**The problem:** Go through the listing that follows and write it out exactly. Drop the pictures.

**Task inputs:**
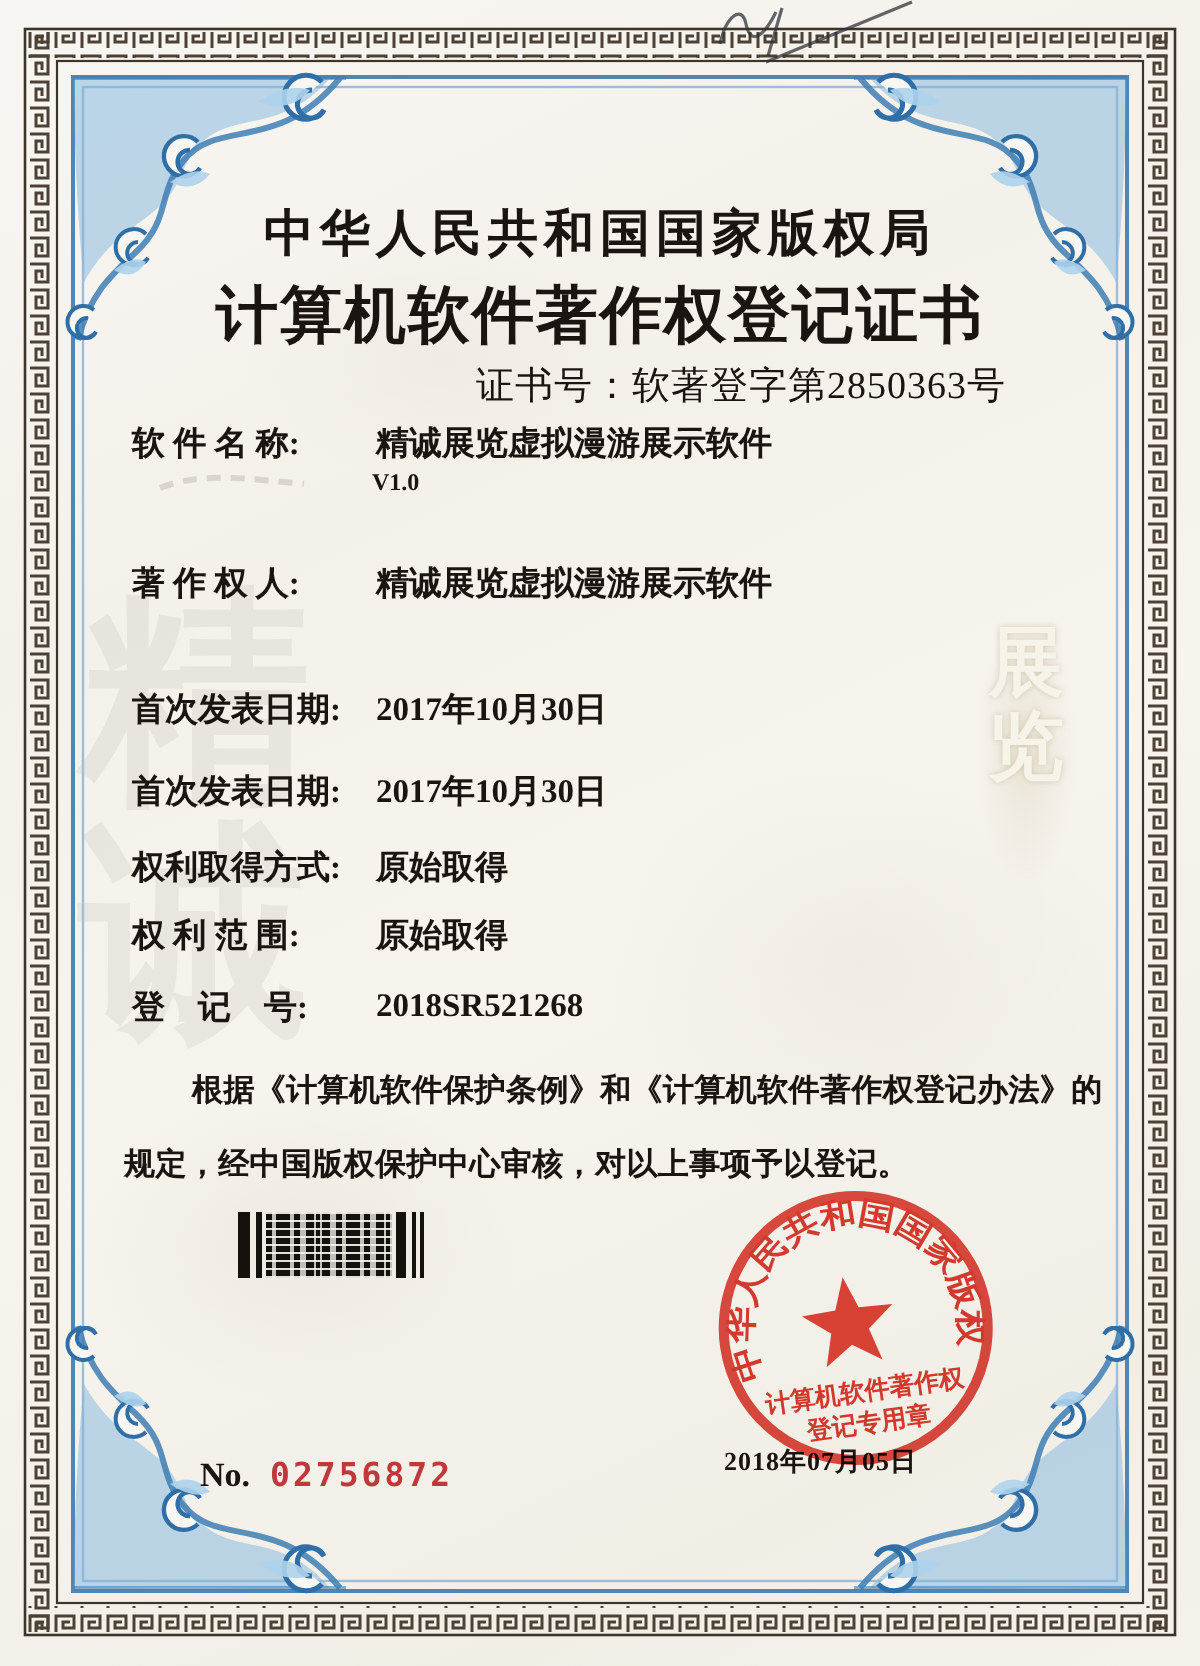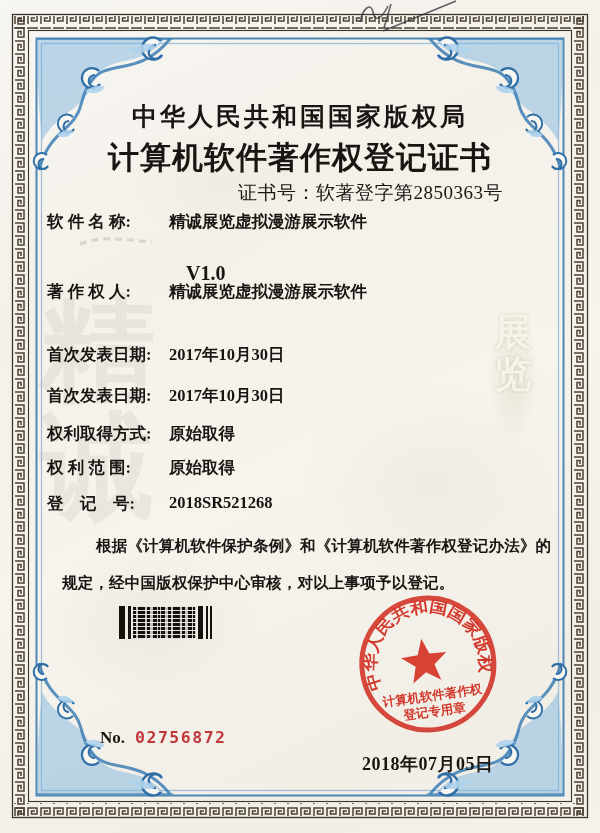"软 件 名 称:" .row { left: 47px -> 66px }
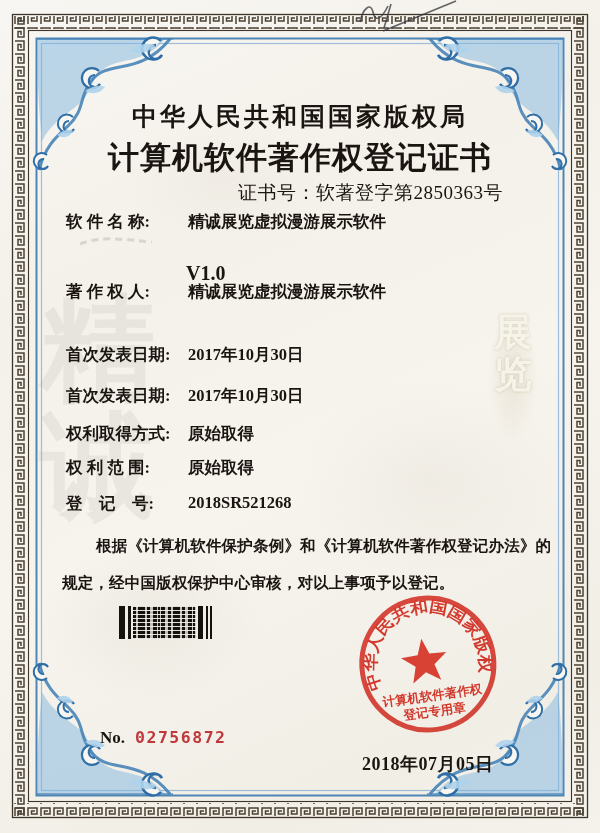"V1.0" .v2 { font-size: 20px -> 12px; margin-top: 28px -> none }
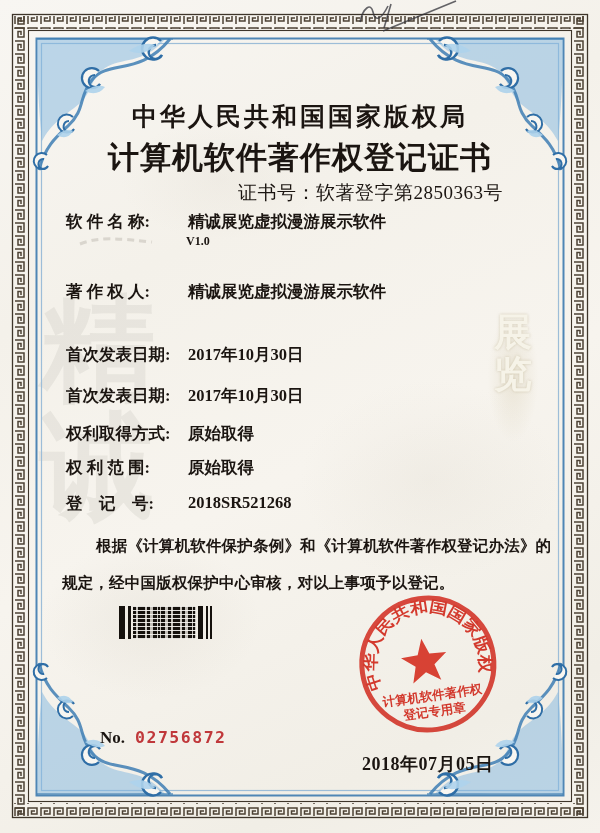"2018年07月05日" .issue-date { font-size: 18px -> 13px; top: 752px -> 722px }
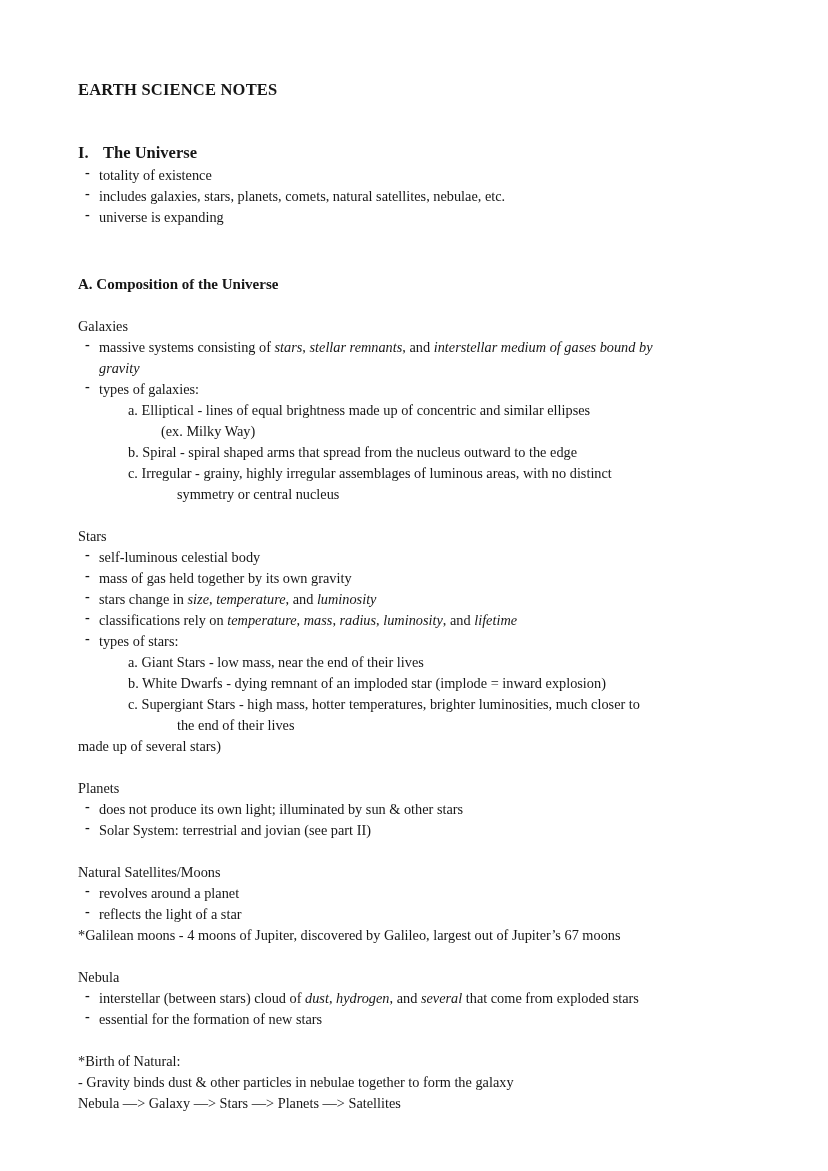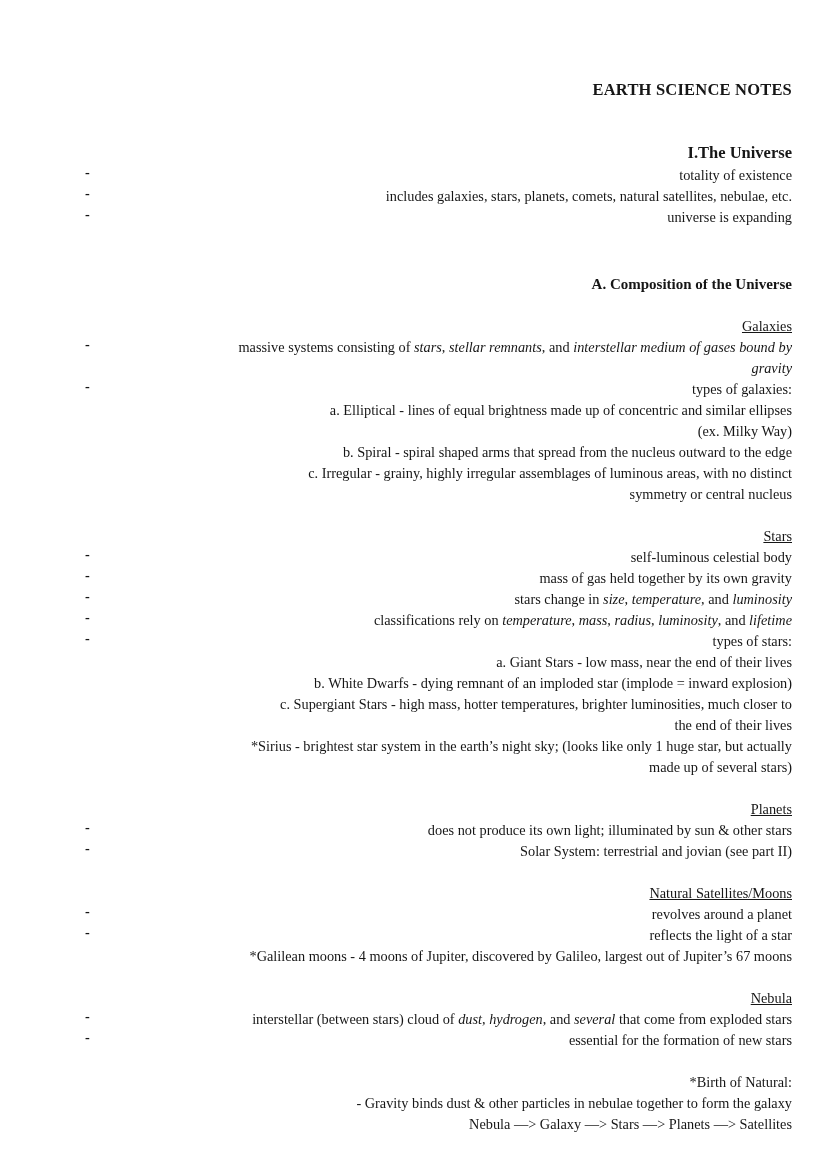"EARTH SCIENCE NOTES" .content { text-align: right -> none }
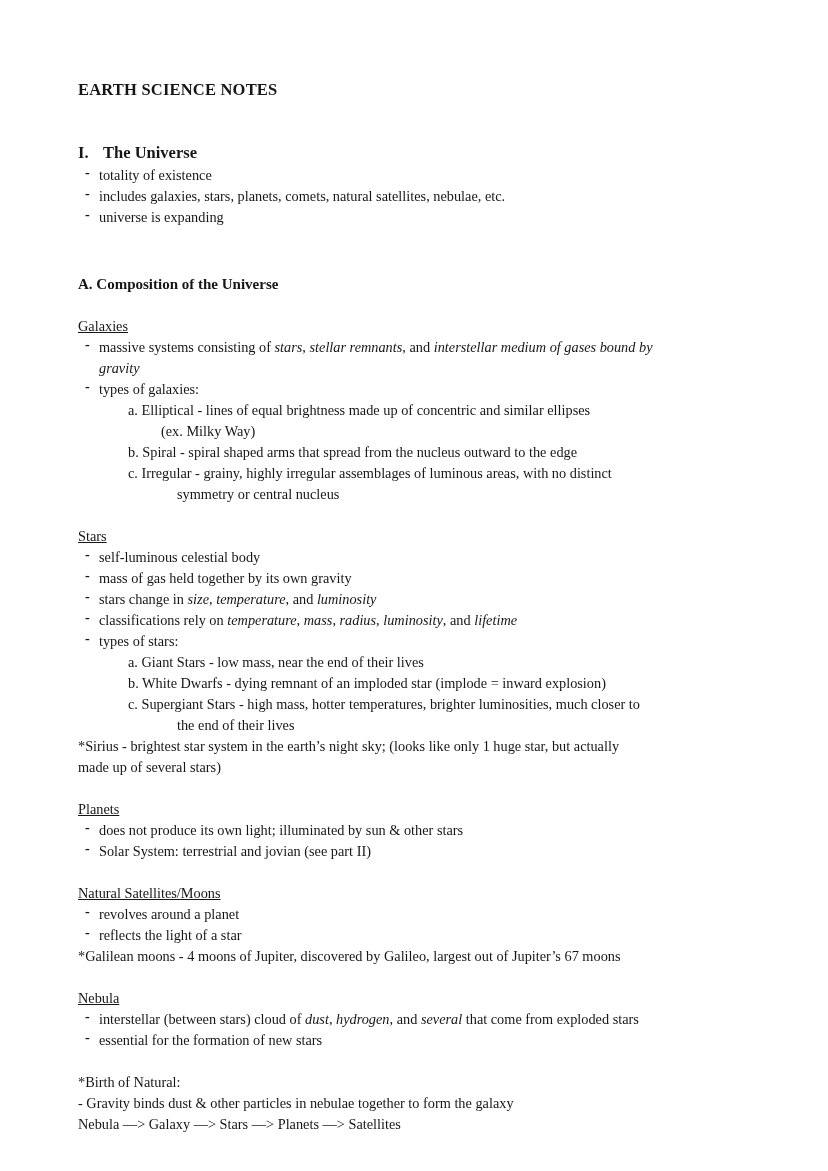"Galaxies" .line.subheading { text-decoration: underline -> none }
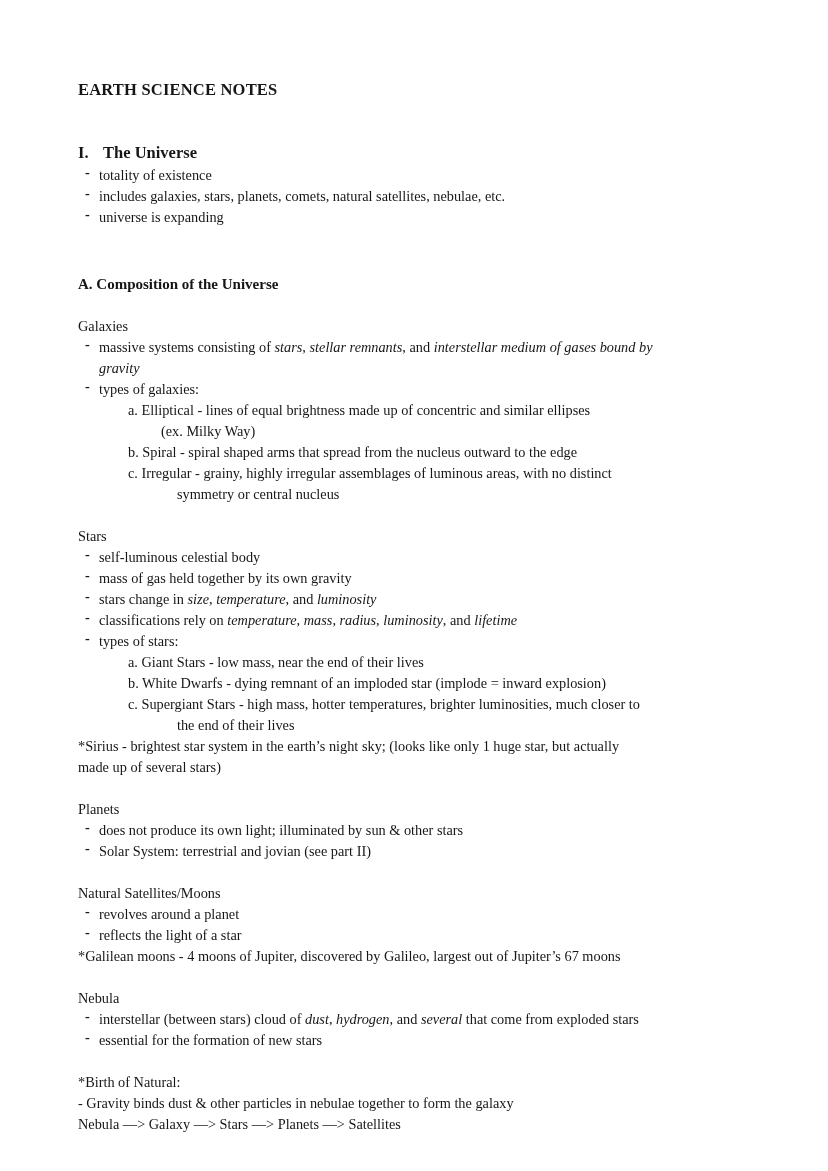"*Sirius - brightest star system" div.line { html: <div><span>*Sirius - brightest star system in the earth’s night sky; (looks like only 1 huge star, but actually</span></div> -> none }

**Solution to this task:**
"软 件 名 称:" .row { left: 47px -> 66px }
"V1.0" .v2 { font-size: 20px -> 12px; margin-top: 28px -> none }
"2018年07月05日" .issue-date { font-size: 18px -> 13px; top: 752px -> 722px }
"EARTH SCIENCE NOTES" .content { text-align: right -> none }
"Galaxies" .line.subheading { text-decoration: underline -> none }
"*Sirius - brightest star system" div.line { html: <div><span>*Sirius - brightest star system in the earth’s night sky; (looks like only 1 huge star, but actually</span></div> -> none }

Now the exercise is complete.